Separately, the chain opened a new store in Schaumburg, IL outside of Chicago recently.
Books & Books has permanently closed its Lincoln Road location, after 30 years of operation. Owner Mitchell Kaplan told The Real Deal that “rents are too high and they’ve been too high for a long time.” He plans to look for a new location in Miami Beach. Kaplan tells the Miami Herald, “I’m very proud of the fact we helped spur the interest and development of Lincoln Road. I did everything I could to stay on Lincoln Road as a bookshop.” The street will soon feature a sad Amazon Four-Star store.
Employee Objections
“A handful” of employees at Hachette UK in the children’s division “announced they were no longer prepared to work on” JK Rowling‘s THE ICKABOG earlier this week, objecting to her remarks about gender.
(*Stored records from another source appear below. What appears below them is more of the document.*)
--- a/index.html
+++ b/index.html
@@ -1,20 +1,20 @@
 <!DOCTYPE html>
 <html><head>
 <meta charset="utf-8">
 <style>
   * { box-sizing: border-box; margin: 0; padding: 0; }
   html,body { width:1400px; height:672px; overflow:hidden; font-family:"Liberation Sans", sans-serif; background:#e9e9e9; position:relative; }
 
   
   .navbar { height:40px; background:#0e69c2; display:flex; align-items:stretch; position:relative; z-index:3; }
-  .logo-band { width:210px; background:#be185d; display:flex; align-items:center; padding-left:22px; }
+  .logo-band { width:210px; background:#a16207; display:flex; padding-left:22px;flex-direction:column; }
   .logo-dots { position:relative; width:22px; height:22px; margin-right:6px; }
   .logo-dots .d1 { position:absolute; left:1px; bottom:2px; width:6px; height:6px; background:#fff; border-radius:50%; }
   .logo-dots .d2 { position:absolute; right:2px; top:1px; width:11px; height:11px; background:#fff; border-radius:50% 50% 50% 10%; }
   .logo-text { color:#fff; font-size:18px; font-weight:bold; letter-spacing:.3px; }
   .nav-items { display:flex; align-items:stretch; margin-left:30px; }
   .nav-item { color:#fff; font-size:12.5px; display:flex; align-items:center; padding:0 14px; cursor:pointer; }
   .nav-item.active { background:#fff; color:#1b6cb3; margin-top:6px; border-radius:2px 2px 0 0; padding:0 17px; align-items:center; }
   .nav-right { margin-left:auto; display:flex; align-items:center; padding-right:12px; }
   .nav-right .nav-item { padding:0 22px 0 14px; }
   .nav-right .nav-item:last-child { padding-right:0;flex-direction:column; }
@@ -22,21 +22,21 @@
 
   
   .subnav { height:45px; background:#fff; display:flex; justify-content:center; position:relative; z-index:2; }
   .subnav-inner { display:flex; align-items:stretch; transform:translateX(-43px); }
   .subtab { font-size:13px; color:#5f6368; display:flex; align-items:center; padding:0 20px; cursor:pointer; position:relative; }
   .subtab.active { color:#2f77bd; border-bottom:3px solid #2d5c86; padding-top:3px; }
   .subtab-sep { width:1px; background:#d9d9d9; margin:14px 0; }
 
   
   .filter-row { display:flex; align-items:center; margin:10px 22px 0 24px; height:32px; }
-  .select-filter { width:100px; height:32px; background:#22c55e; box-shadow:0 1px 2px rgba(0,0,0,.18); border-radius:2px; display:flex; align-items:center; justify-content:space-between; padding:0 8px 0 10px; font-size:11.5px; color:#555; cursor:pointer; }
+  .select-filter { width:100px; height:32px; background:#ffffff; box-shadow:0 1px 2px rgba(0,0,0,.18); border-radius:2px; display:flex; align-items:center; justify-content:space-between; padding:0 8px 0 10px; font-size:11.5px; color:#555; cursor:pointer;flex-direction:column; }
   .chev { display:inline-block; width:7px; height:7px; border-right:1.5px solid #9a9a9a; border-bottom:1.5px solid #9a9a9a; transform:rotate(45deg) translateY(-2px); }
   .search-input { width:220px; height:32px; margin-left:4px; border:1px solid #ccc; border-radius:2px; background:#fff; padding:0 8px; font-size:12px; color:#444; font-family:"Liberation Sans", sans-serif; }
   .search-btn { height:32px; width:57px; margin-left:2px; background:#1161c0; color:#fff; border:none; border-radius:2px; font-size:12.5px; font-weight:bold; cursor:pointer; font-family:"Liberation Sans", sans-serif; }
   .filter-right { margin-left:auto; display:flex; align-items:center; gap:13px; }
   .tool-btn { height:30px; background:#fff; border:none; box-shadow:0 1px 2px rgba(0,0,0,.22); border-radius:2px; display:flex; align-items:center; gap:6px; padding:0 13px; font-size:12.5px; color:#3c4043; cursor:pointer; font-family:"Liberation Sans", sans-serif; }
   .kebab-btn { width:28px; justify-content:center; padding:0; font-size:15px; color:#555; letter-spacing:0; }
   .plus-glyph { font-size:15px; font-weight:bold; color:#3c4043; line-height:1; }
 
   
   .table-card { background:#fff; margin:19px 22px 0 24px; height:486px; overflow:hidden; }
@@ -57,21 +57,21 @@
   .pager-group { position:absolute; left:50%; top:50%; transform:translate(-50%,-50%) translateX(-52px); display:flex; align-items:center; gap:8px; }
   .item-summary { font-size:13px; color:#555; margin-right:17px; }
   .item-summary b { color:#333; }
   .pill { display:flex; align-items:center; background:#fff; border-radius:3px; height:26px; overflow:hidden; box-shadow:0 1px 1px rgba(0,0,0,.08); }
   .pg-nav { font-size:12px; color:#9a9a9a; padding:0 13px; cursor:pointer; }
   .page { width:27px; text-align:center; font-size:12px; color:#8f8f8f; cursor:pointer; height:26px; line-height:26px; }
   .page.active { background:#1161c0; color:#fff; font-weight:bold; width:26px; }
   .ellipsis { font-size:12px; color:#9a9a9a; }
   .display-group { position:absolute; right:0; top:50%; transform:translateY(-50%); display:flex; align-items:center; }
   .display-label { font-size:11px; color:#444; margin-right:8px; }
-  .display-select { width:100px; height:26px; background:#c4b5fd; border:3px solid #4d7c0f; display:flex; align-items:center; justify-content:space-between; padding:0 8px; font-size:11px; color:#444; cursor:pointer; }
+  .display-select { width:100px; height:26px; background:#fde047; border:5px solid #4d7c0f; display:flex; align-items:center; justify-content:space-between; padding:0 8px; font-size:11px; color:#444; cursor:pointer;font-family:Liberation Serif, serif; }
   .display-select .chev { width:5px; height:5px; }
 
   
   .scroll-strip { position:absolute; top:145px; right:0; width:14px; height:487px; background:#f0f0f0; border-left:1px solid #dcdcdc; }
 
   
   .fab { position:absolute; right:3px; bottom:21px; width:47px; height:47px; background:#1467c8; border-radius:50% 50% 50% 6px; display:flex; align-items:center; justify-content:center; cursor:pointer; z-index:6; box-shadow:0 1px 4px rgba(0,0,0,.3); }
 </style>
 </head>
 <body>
The story first appeared in the Daily Mail in their usual inflammatory, and disdainful, style. The employees are criticized for being “woke” and either “staged [a] rebellion during a heated meeting” or “threatened to down tools.” Really?
The publisher said in a statement, “We are proud to publish JK Rowling’s children’s fairy tale The Ickabog. Freedom of speech is the cornerstone of publishing. We fundamentally believe that everyone has the right to express their own thoughts and beliefs. That’s why we never comment on our authors’ personal views and we respect our employees’ right to hold a different view.
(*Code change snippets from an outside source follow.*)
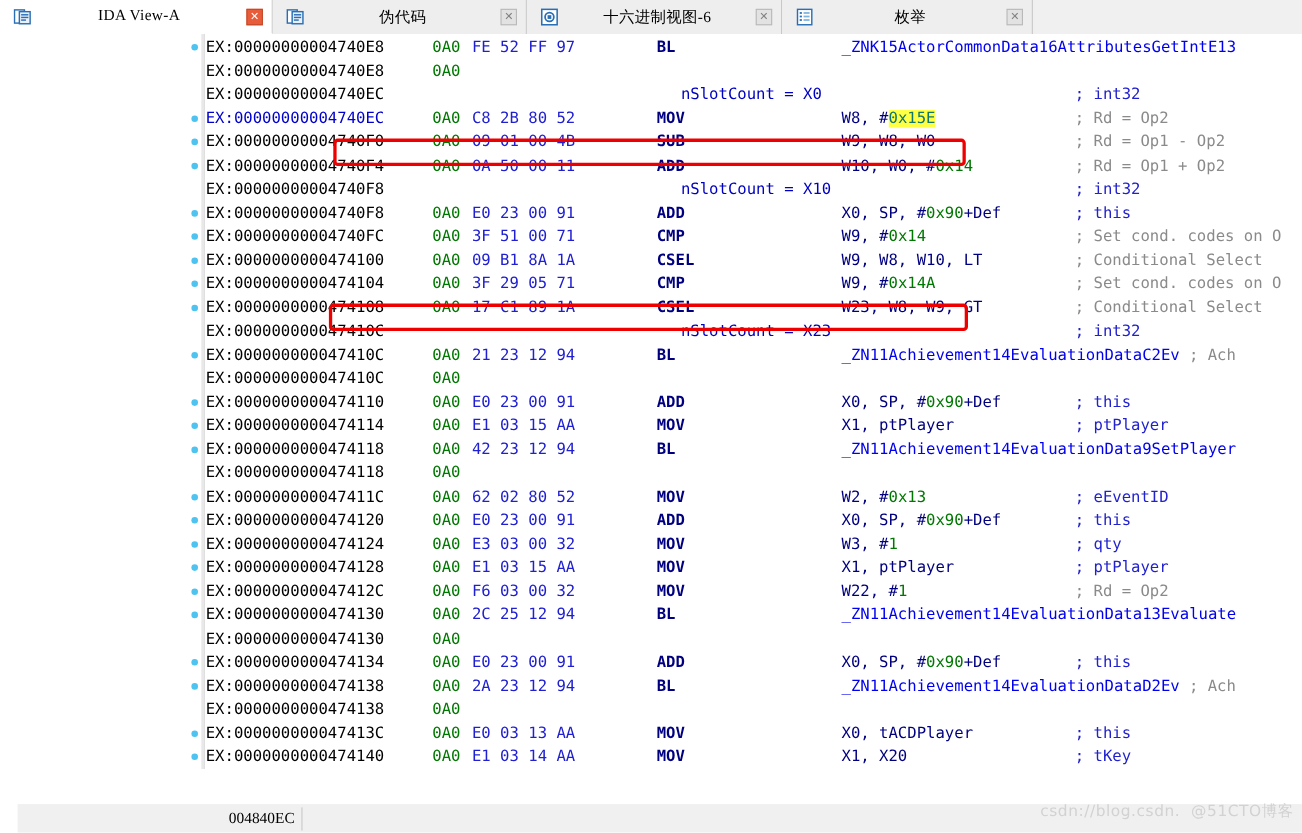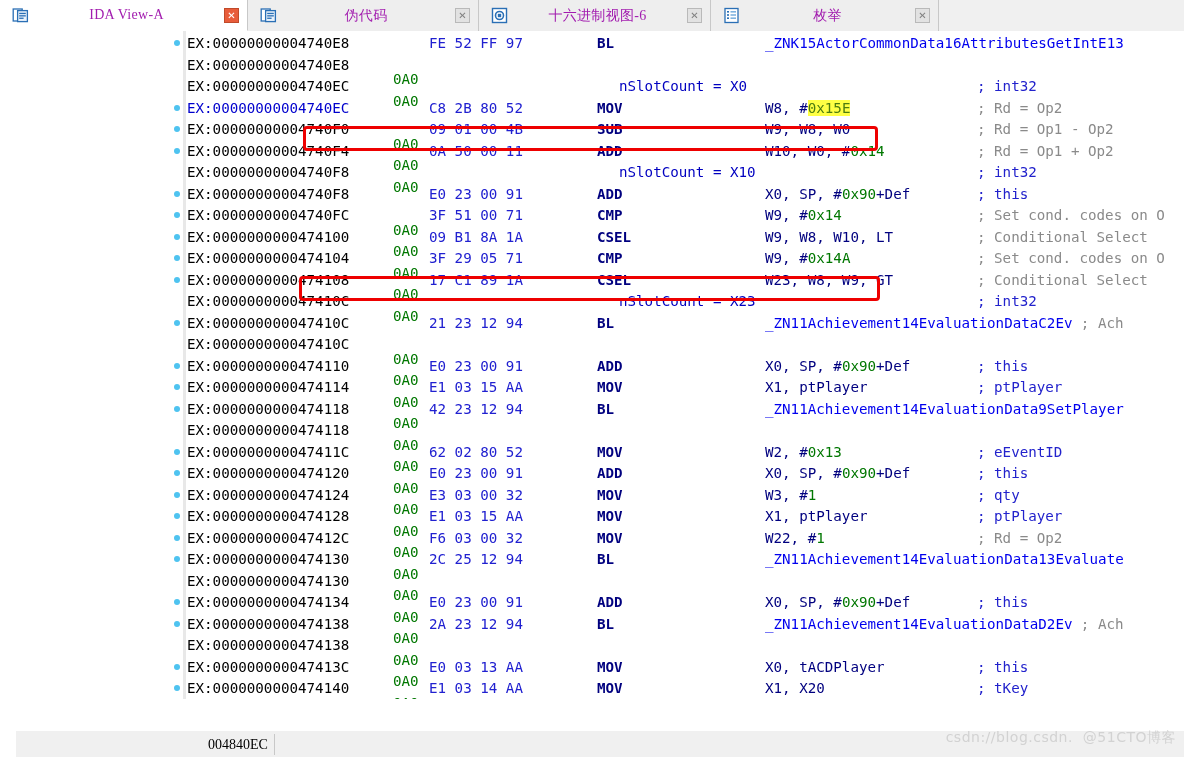--- a/index.html
+++ b/index.html
@@ -43,21 +43,21 @@
   .tab-icon {
     width: 17px; height: 17px;
     flex: 0 0 auto;
     display: block;
   }
   .tab-label {
     flex: 1 1 auto;
     text-align: center;
     font-family: "Liberation Serif", serif;
     font-size: 14px;
-    color: #a21caf;
+    color: #000000;
     white-space: nowrap;
     padding: 0 18px;
     letter-spacing: .3px;
   }
   .tab-close {
     width: 15px; height: 15px;
     flex: 0 0 auto;
     border: 1px solid #b9b9b9;
     background: #e2e2e2;
     color: #808080;
@@ -122,26 +122,26 @@
     height: 22px;
     line-height: 22px;
     white-space: pre;
     font-family: "DejaVu Sans Mono", monospace;
     font-size: 14.2px;
     letter-spacing: 0px;
   }
   .seg { white-space: pre; }
   .c-addr      { color: #000000; }
   .c-addr-sel  { color: #0000cd; }
-  .c-seg       { color: #007700; margin-top: 36px; }
+  .c-seg       { color: #007700; }
   .c-bytes     { color: #2020d0; }
   .c-mnem      { color: #00007f; font-weight: bold; }
   .c-ops       { color: #00007f; }
   .c-num       { color: #007700; }
-  .c-num-hl    { color: #4d7c0f; background: #ffff44; margin-top: 31px; }
+  .c-num-hl    { color: #0f766e; background: #ffff44; margin-top: 31px; }
   .c-name      { color: #0000ee; }
   .c-var       { color: #0000c0; }
   .c-cmt       { color: #2222cc; }
   .c-cmt-grey  { color: #8a8a8a; }
 
   
   .redbox {
     position: absolute;
     border: 3px solid #ee0000;
     border-radius: 4px;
“We will never make our employees work on a book whose content they find upsetting for personal reasons, but we draw a distinction between that and refusing to work on a book because they disagree with an author’s views outside their writing, which runs contrary to our belief in free speech.”
The Bookseller says the objections came from four or five employees, and the company indicates, “We are approaching all the conversations with empathy and compassion and on a case-by-case basis.”
Distribution
Catapult Book Group will move their worldwide distribution to Penguin Random House Publisher Services, starting January 2021. Catapult has been distributed by PGW since its founding, and in 2016 it acquired Counterpoint Press from PGW founder Charlie Winton.
Library Reads
Two high-demand titles are being made available to library patrons in the US and Canada for free through Overdrive‘s Black Lives Matter: Community Reads program.
The audiobook of Michelle Alexander’s The New Jim Crow: Mass Incarceration in the Age of Colorblindness is available for simultaneous access, at no cost, for 30 days. Starting on June 22, the ebook of Layla F Saad’s Me and White Supremacy: Combat Racism, Change the World, and Become a Good Ancestor will be available to all patrons for free for three weeks.
People
Founders of Midas PR in the UK Steven Williams and Tony Mulliken will retire from their executive roles at the end of 2020. They will continue as consultants until the end of March 2021 “to honor client commitments held over” from the cancelled London Book Fair. The two sold the majority stake in the business to a small group of staff and investors in 2018. Jason Bartholomew is now the sole ceo, and Georgina Moore joins the company board.